I Can See It All…

Black Pink Cursive

When I was a little girl; I remember spending Friday’s after school helping my mother bake Cheesecake for Shabbat. Of course I was young about 6 years old, so the best that I could do was lick the bowl and spatula once all was done, but hey my addition to the cooking was very important.

I look back now and so look forward one day doing the same with my daughter…

I don’t think there was every a weekend where our house was quiet. Either I had friends over or my sisters had friends over for the weekend. Let’s not forget how on Friday nights if we were doing Shabbat at our house we would have close family friends with and would have a whole medley of foods prepared.

I so want that. I want the life that I had growing up as a child. I want that home that my parents created for me and my friends… besides the fact that the cost of living is exorbitant I just live in a 1.5 bedroom flat with my husband. His sister has decided to move down so until she can find a house suitable to rent for her and her kids and my mother in law she will be living with us. And it is nice and all, but feeding 3 people every day is no cheap task. It kinda scared me thinking how I want to have children and how I am going to have to feed them…well at least we can hope for now that Breast Milk will be in Supply and in Demand for the first few months.

Often I will go onto Property24 and look at houses…houses that I know we cannot afford right now but we sure do hope to one day. there is this one house that I look at constantly…sometimes 3 times a day. I have told my husband all the lil things that I would change and add to the house. I look in furniture stores to see what I would get for each room. I have a Pinterest Board with rooms of how I would design and fit the rooms in my future dream house. I even have looked at schools in the area and freaked out at the school fees.
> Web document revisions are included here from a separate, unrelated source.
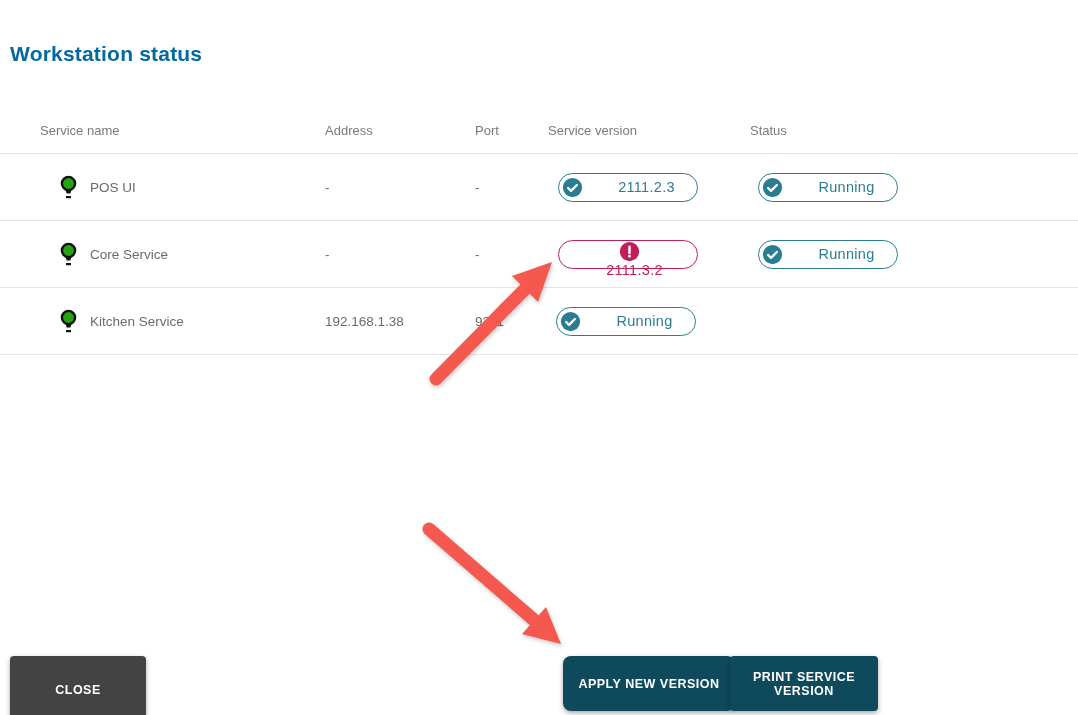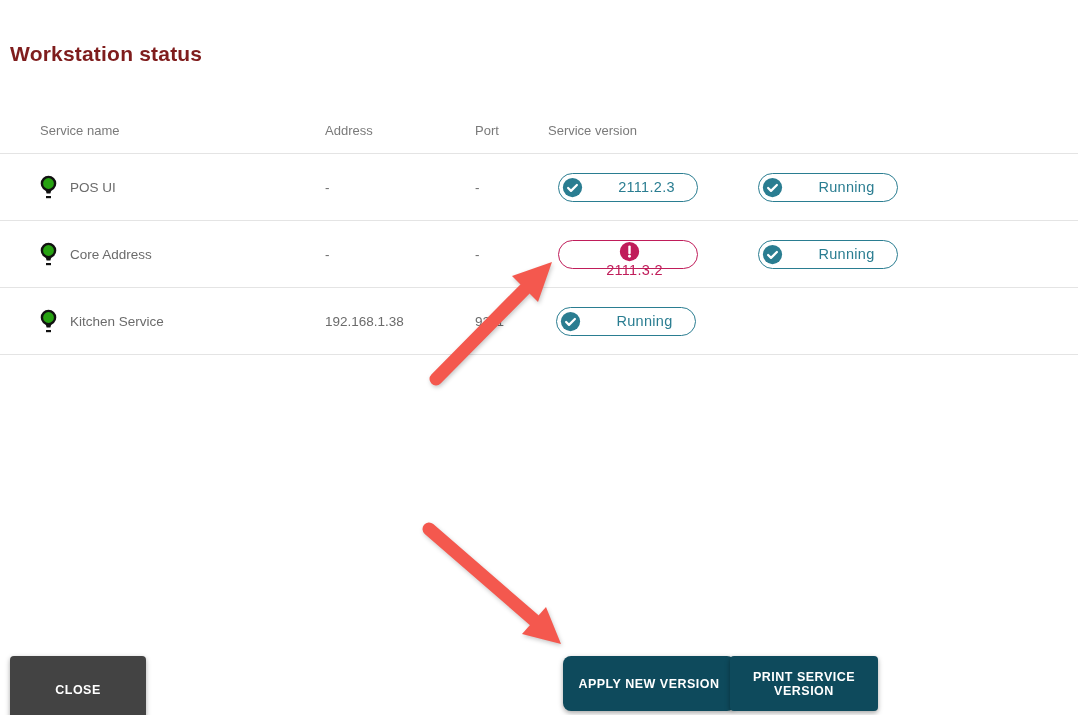--- a/index.html
+++ b/index.html
@@ -5,41 +5,41 @@
   html,body { margin:0; padding:0; }
   body {
     width:1078px; height:715px; position:relative; overflow:hidden;
     background:#ffffff;
     font-family:"Liberation Sans", sans-serif;
     -webkit-font-smoothing:antialiased;
   }
 
   .page-title {
     position:absolute; left:10px; top:42px;
-    font-size:21px; font-weight:700; color:#7f1d1d; letter-spacing:.2px;
+    font-size:21px; font-weight:700; color:#0369a1; letter-spacing:.2px;
   }
 
   .status-table { position:absolute; left:0; top:108px; width:1078px; }
 
   .grid-row {
     display:grid;
     grid-template-columns:325px 150px 73px 202px auto;
     align-items:center;
   }
   .header-row {
     height:45px; color:#7a7a7a; font-size:13px;
     border-bottom:1px solid #e4e4e4;
   }
   .header-row .c1 { padding-left:40px; }
 
   .data-row {
     height:66px; color:#6b6b6b; font-size:13.5px;
     border-bottom:1px solid #e4e4e4;
   }
-  .svc-cell { display:flex; align-items:center; gap:13px; padding-left:40px; }
+  .svc-cell { display:flex; align-items:center; gap:13px; padding-left:60px; }
   .bulb { width:17px; height:24px; flex:0 0 auto; }
 
   .badge {
     display:flex; align-items:center; box-sizing:border-box;
     width:140px; height:29px;
     border:1.6px solid #2a7d91; border-radius:15px; background:#fff;
   }
   .badge .dot { width:21px; height:21px; margin-left:3px; flex:0 0 auto; }
   .badge .txt {
     flex:1; text-align:center; padding-right:8px;
@@ -90,20 +90,21 @@
 
 <div class="page-title">Workstation status</div>
 
 <div class="status-table">
 
   <div class="grid-row header-row">
     <div class="c1">Service name</div>
     <div>Address</div>
     <div>Port</div>
     <div>Service version</div>
+    <div>Status</div>
   </div>
 
   <div class="grid-row data-row">
     <div class="svc-cell">
       <svg class="bulb" viewBox="0 0 17 24">
           <use href="#ic-bulb"></use>
         </svg>
       <span>POS UI</span>
     </div>
     <div>-</div>
@@ -124,21 +125,21 @@
         <span class="txt">Running</span>
       </div>
     </div>
   </div>
 
   <div class="grid-row data-row">
     <div class="svc-cell">
       <svg class="bulb" viewBox="0 0 17 24">
           <use href="#ic-bulb"></use>
         </svg>
-      <span>Core Address</span>
+      <span>Core Service</span>
     </div>
     <div>-</div>
     <div>-</div>
     <div>
       <div class="badge version-badge error">
         <svg class="dot" viewBox="0 0 24 24">
             <use href="#ic-alert"></use>
           </svg>
         <span class="txt">2111.3.2</span>
       </div>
I have my future mapped out but it just seems to be getting harder and harder to reach.

I regularly play the Lottery Tickets | Value-Added Services | Pick n Pay and pray to win. Each time I check the results and see that someone else won the lotto I just want to break down and cry. But a few days later…well weeks, once the total winnings is a nice sum, I will play again and holding my thumbs and pray and pray to win. I sometimes feel bad to pray to G-d to win, when he has so many other and more important prayers to answer. But then I think about what I would do if I had that big house. I would have my New Family (conversion friends) over and we would break bread together. I would have a better social life as I will have a place where I can entertain people and welcome them and not feel embarrassed. I could host my sisters and their kids…of course my husband’s siblings and nephews/nieces would be welcome too.

I can see it all…I just need to make it a reality!